(Records drawn from a dataset)
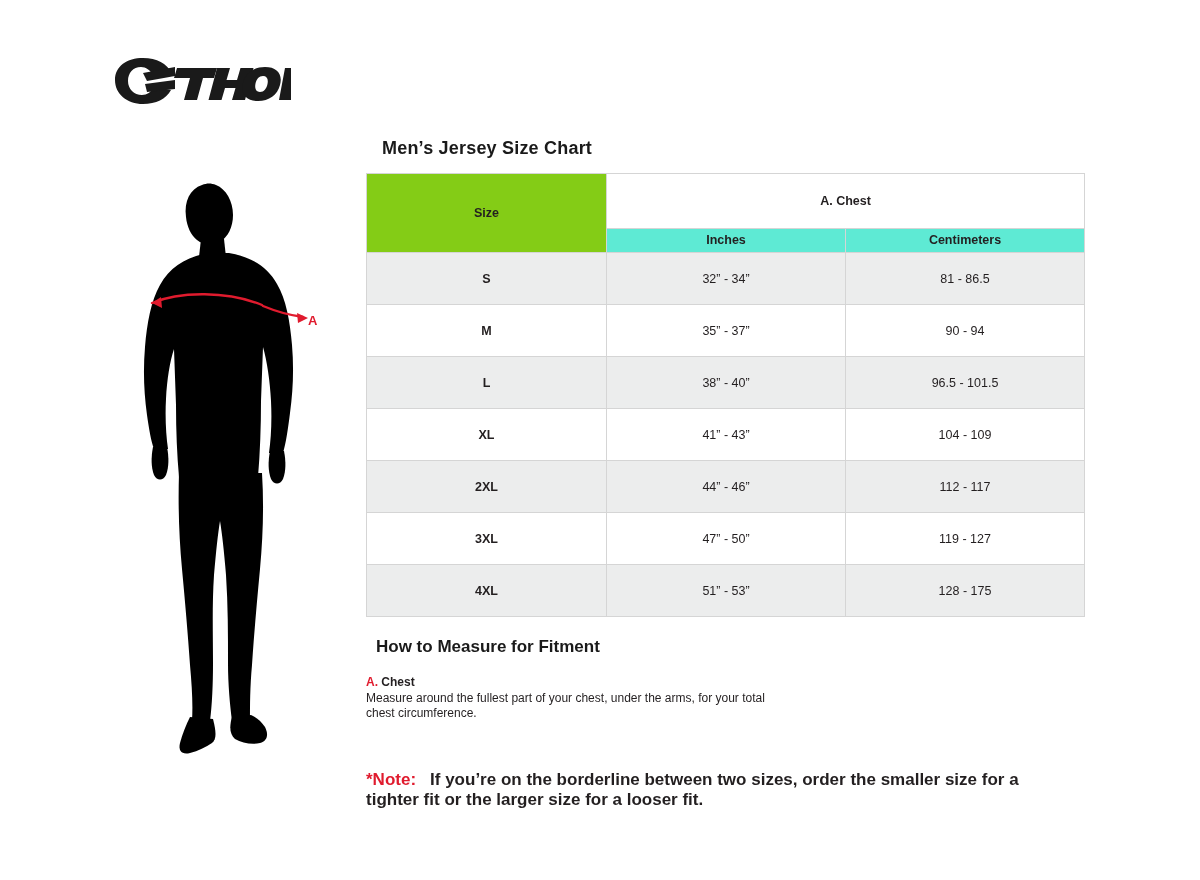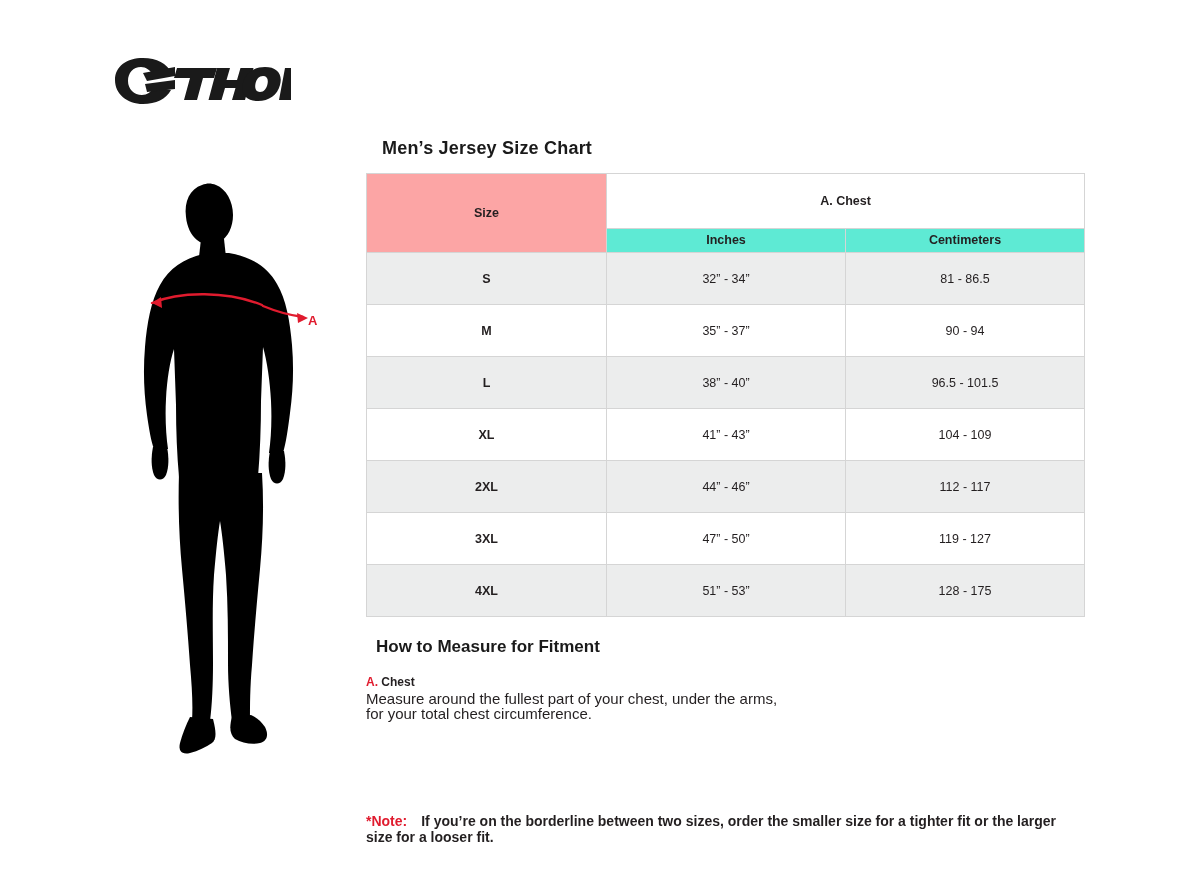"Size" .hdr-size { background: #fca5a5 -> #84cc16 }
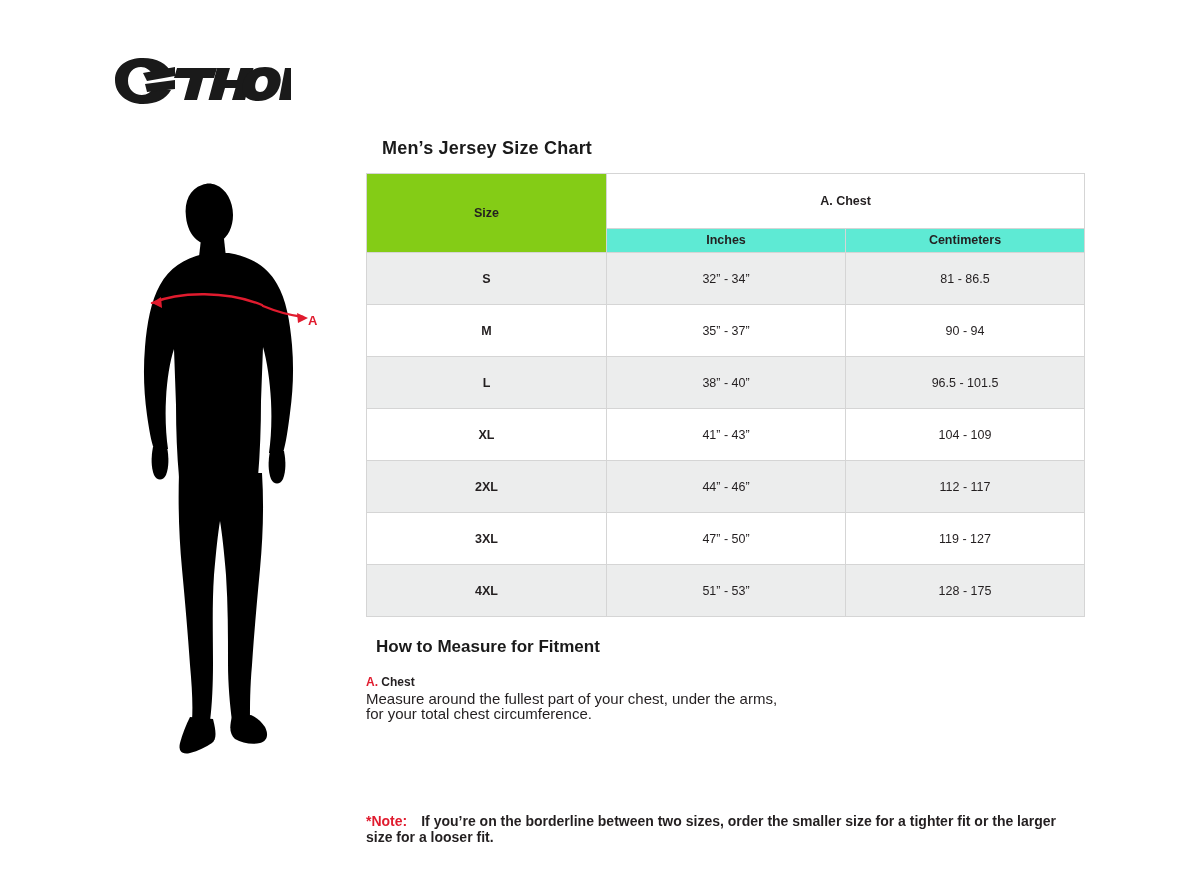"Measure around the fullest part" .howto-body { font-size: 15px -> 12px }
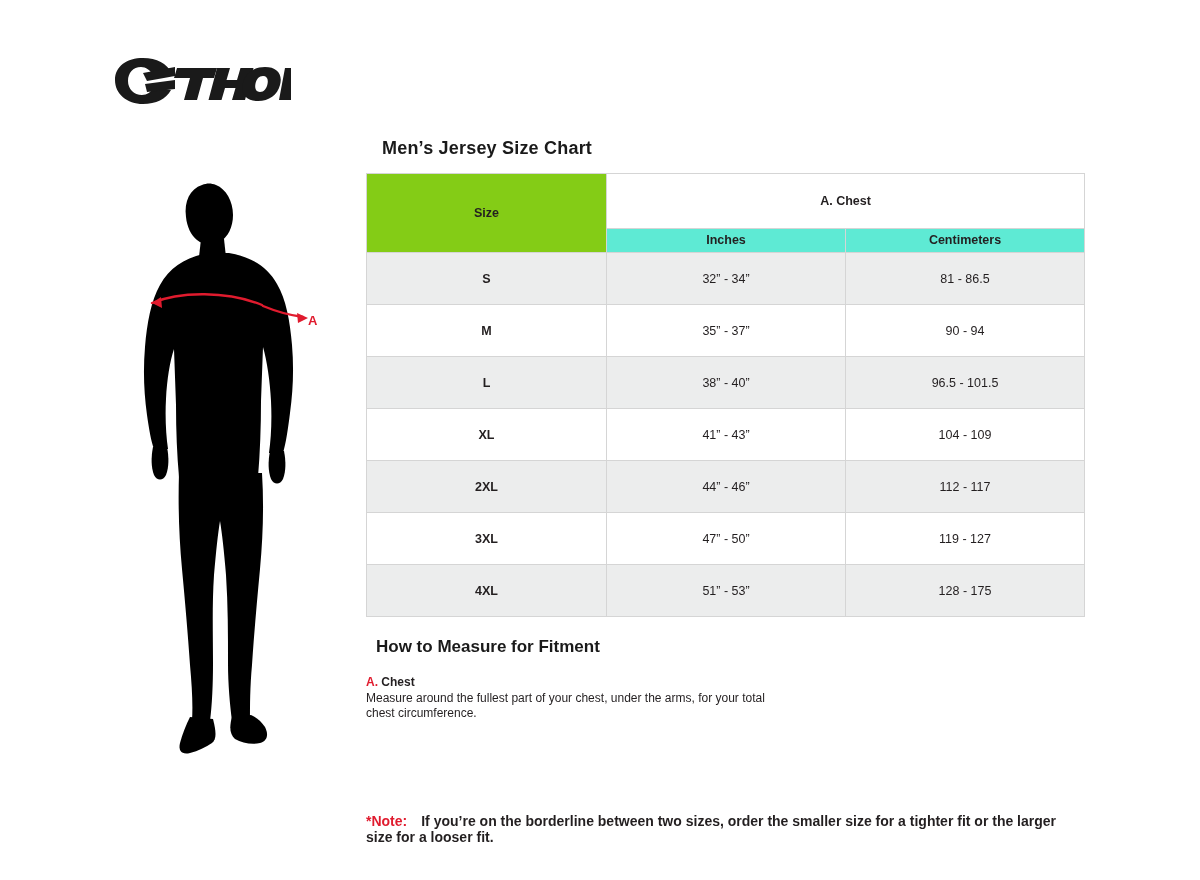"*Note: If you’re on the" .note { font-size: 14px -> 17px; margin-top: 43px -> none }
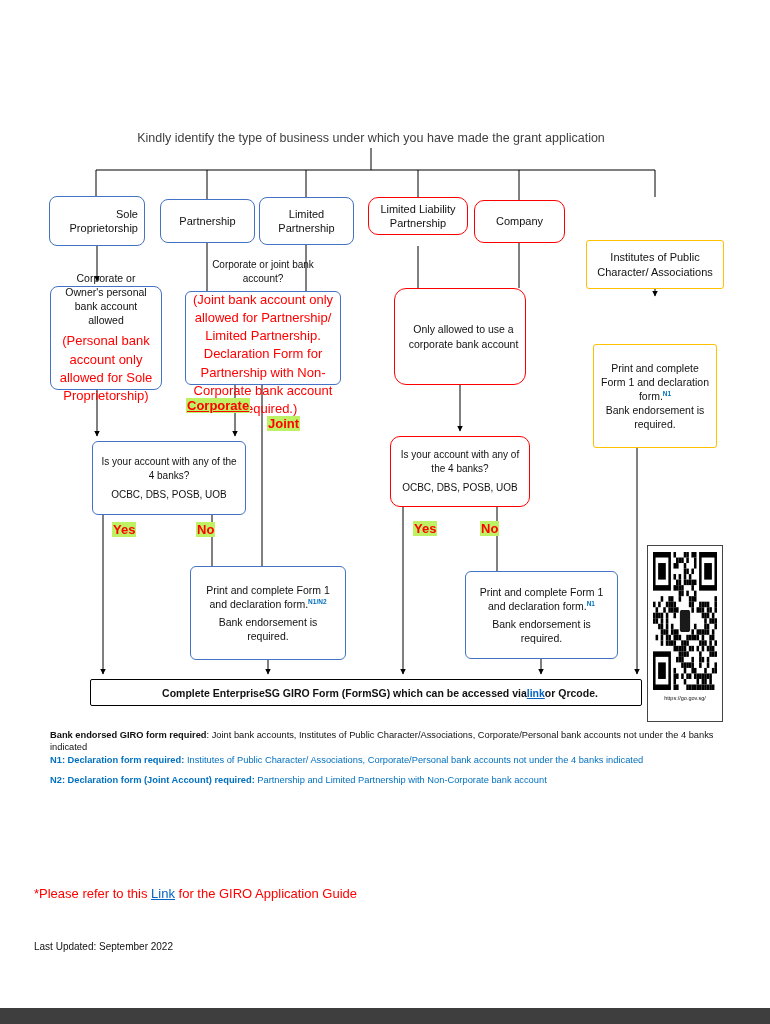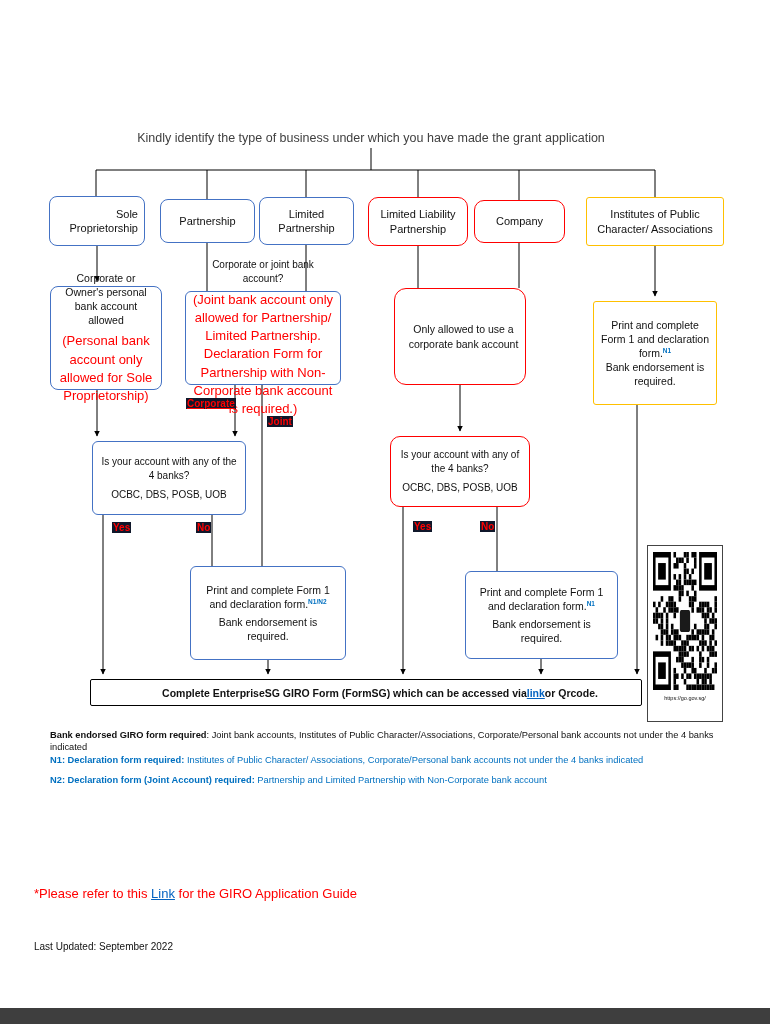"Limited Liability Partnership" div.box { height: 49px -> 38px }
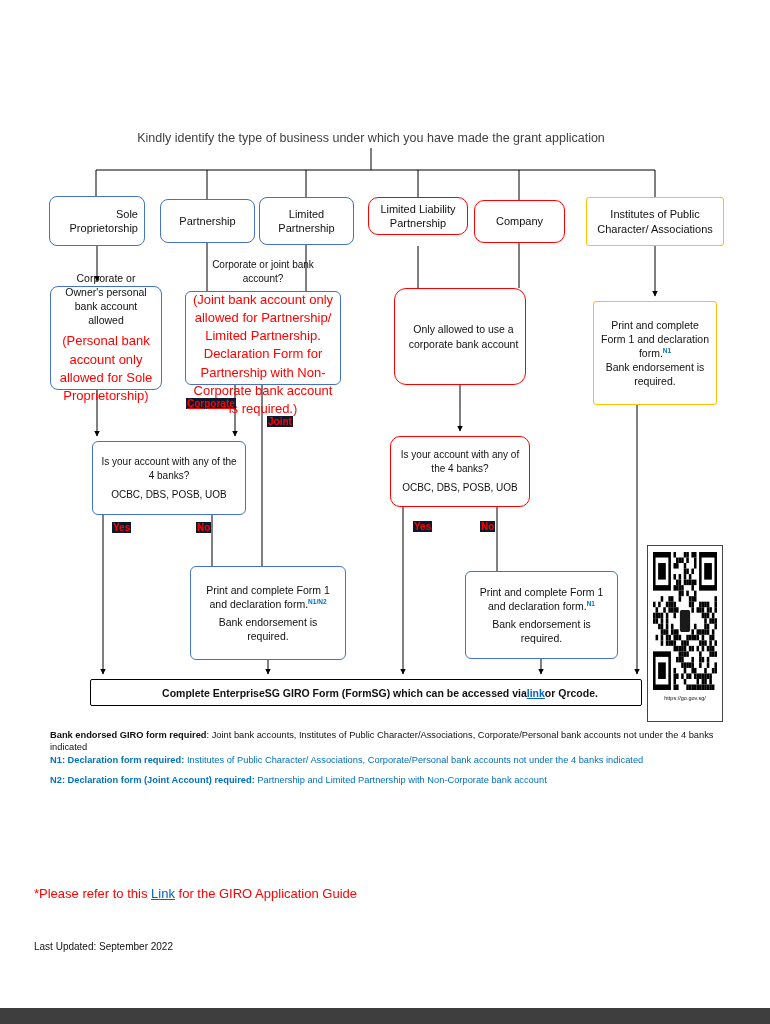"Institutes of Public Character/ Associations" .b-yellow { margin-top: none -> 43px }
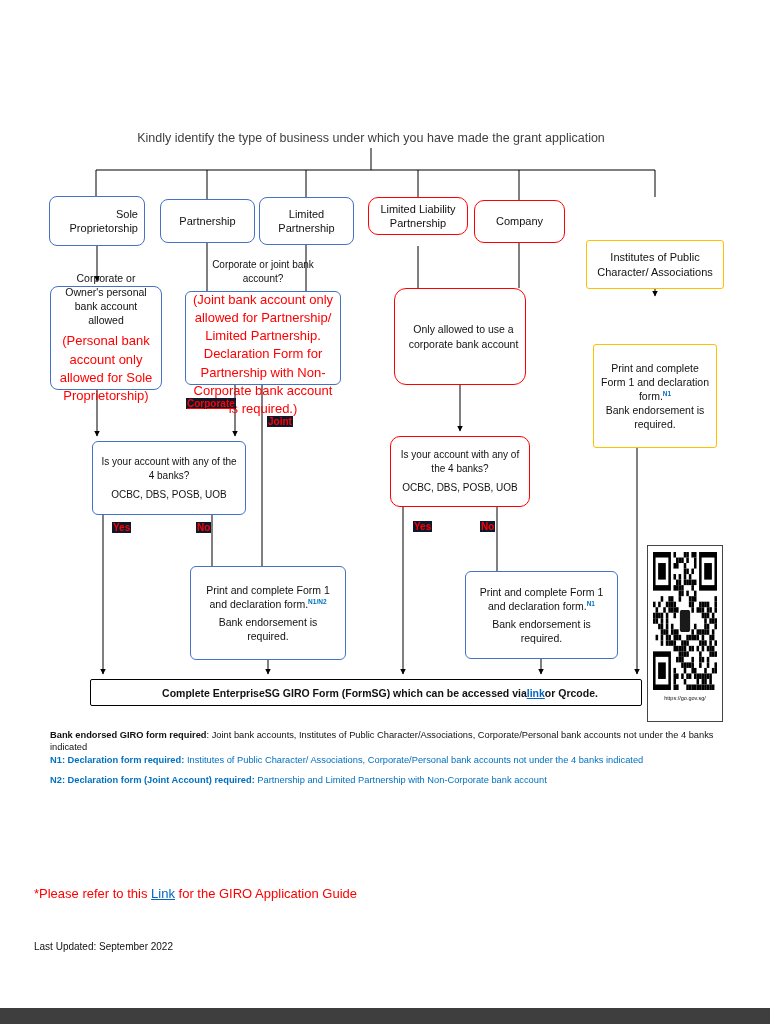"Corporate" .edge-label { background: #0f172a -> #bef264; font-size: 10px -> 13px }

→ What is being asked
Please repeat the records above exactly, omitting any pictures they contain.

→ Exercise solution
"Size" .hdr-size { background: #fca5a5 -> #84cc16 }
"Measure around the fullest part" .howto-body { font-size: 15px -> 12px }
"*Note: If you’re on the" .note { font-size: 14px -> 17px; margin-top: 43px -> none }
"Limited Liability Partnership" div.box { height: 49px -> 38px }
"Institutes of Public Character/ Associations" .b-yellow { margin-top: none -> 43px }
"Corporate" .edge-label { background: #0f172a -> #bef264; font-size: 10px -> 13px }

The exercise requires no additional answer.